No old forms. 'Flax-meadow'. It is in the township of Linton.

The Linnett (Ullingswick).

Linton.

'Flax-enclosure'. There is also a township called Linton in Stanford Bishop.

Cf. Lyncroft (Staffs.), Linacre (Lancs.), and four Lintons in Yorks.

Lionshall (Peterchurch).

See Lyonshall.

Litley (Hereford).

'Luda's or Leoda's meadow'. The Worcs. Lutley is Dom. Ludeleia, 'Luda's meadow' also. There is, too, a Staffs. Lutley.

Little Hereford.

See Hereford.

Littlehope (Mordiford).

So in 1831. See Appendix, -hope.

The Llan (Dorstone).

See Appendix, llan-.

Llanach (Dorstone).

The second element is prob. the Celtic suffix (which Pughe says means 'water') found in Clydach, Mawddach, etc.

Llanarrow (Bacton).

Possibly W. llan garw (g is often mutated or altogether dropped), 'a rough enclosure'. For llan see Appendix.

Llanavon (Dorstone).

For first element see Appendix, llan-. The second element is Welsh afon, 'a river', for which see Onny. (Llanavon is situated on the river Dore.)

Llanbodon (Michaelchurch Eskley).

It might be W. glan-baddon, 'bathing-bank'; or W. llan bodion, 'enclosure of the mountain kites'.

Llancillo.

Evidently a Saint's name is involved.

Llancloudy (Llangarren).

The Lib. Land. form would give in mod. Welsh Llanllowdy. The difficulty of pronouncing Welsh ll accounts for the introduction of c. Nothing is known of the Saint referred to.

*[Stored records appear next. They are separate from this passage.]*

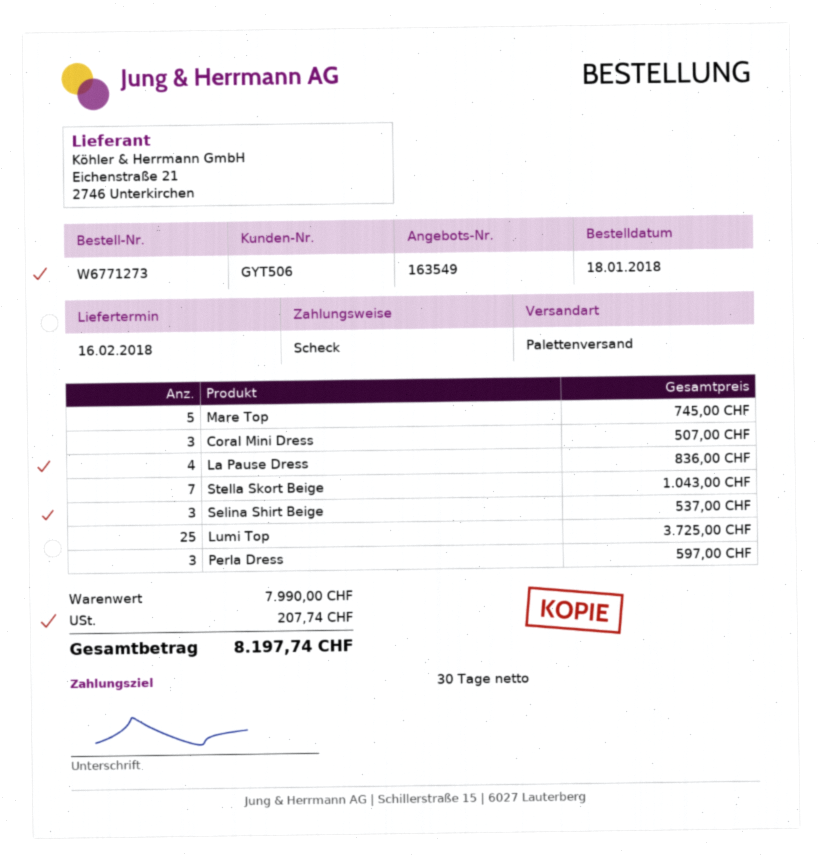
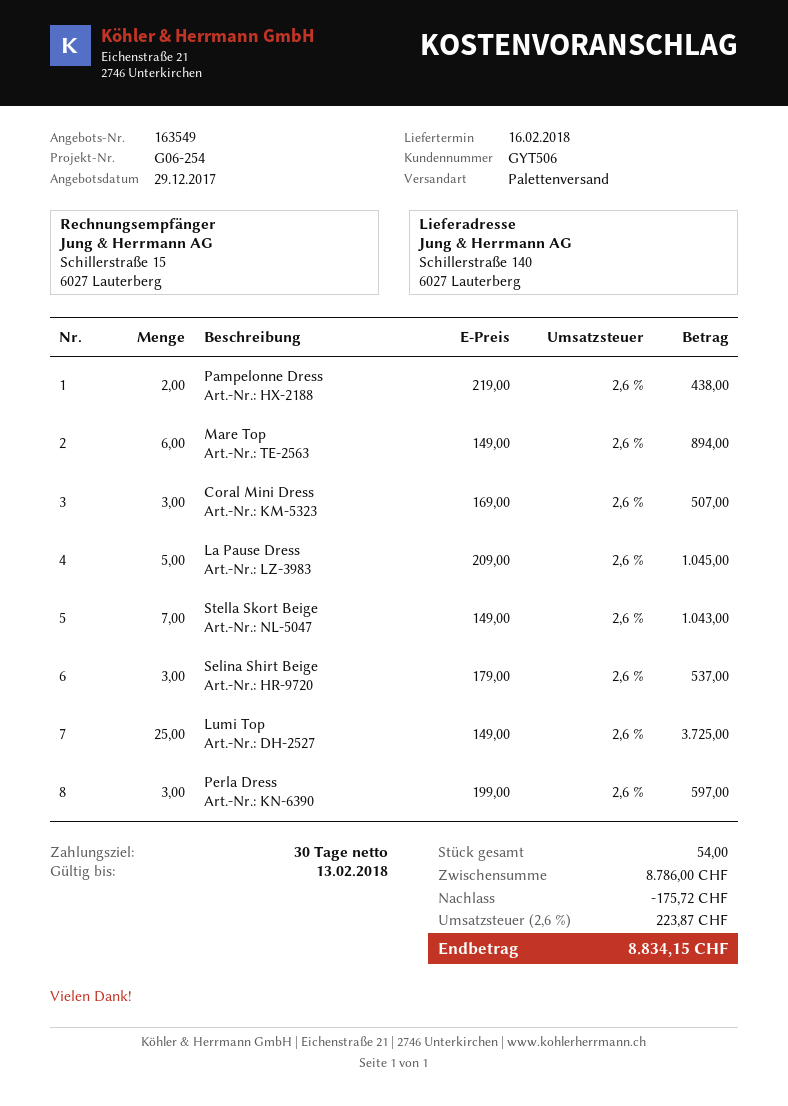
Mare Top: 5 for 745.00 -> 6 for 894.00
La Pause Dress: 4 for 836.00 -> 5 for 1045.00
Pampelonne Dress: none -> 2 for 438.00
subtotal: 7990.00 -> 8786.00
discount: none -> 175.72
tax: 207.74 -> 223.87
total: 8197.74 -> 8834.15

Llandee (Newton-in-Clodock).

Ord. Map is prob. wrong in making second element ddu, 'black'. It is most likely corrupted from -dewi. Cf. Llanddew (Brecs.) and the fourteen Welsh Llanddewis.

Llanderwyn (Abbeydore).

W. llan-derwen, 'oak-tree enclosure'.

Llandinabo.

Junapeius was an early Bishop of Llandaff. In Welsh he is Inabwy. (The d is intrusive.) The Church is still dedicated to him.

Llandore (Llanveyno).

W. 'enclosure on the river'. Situated on the Olchon brook. Some miles further up the river is Llandraw, prob. a variant of the same word. Cf. Landore (Glam.).

Llanedry (Brilley).

There are seven Welsh parishes called Llanbedr. The name may be W. Llan-bedwerw, 'church in the birch grove'; or W. Llan-beder, 'St Peter's Church'.

Llanfair (Clifford).

Like the score or more of Welsh Llanfairs, 'church of the Virgin'.

Llanfrother (Hentland).

Said to be the site of Dubricius' monastery; and hence interpreted as Welsh Llanfrawdwyr or Llanfrawtwr, 'church of the Friars'.

Llangarren.

W. 'church on the river Garran'. The last syllable is always -an down to 1831. It is now -en (Kelly) or -on (Crockford) about equally often. There is a Glangarren (farm) in St Weonards; and in Goodrich in 1674 was 'a piece of land called Garrons'.

Llangunbille (Llanrothal).

In Welsh v or f is used as a mutation of b; hence the modern form. The name of the Saint involved is not known.

Llangunnock (St Weonards).

The second element is the name of another Celtic Saint.

Llanhaithog (Kentchurch).

It has been thought that here llan- is for glan, 'a bank'; glan haiddog would be 'bank of oats'.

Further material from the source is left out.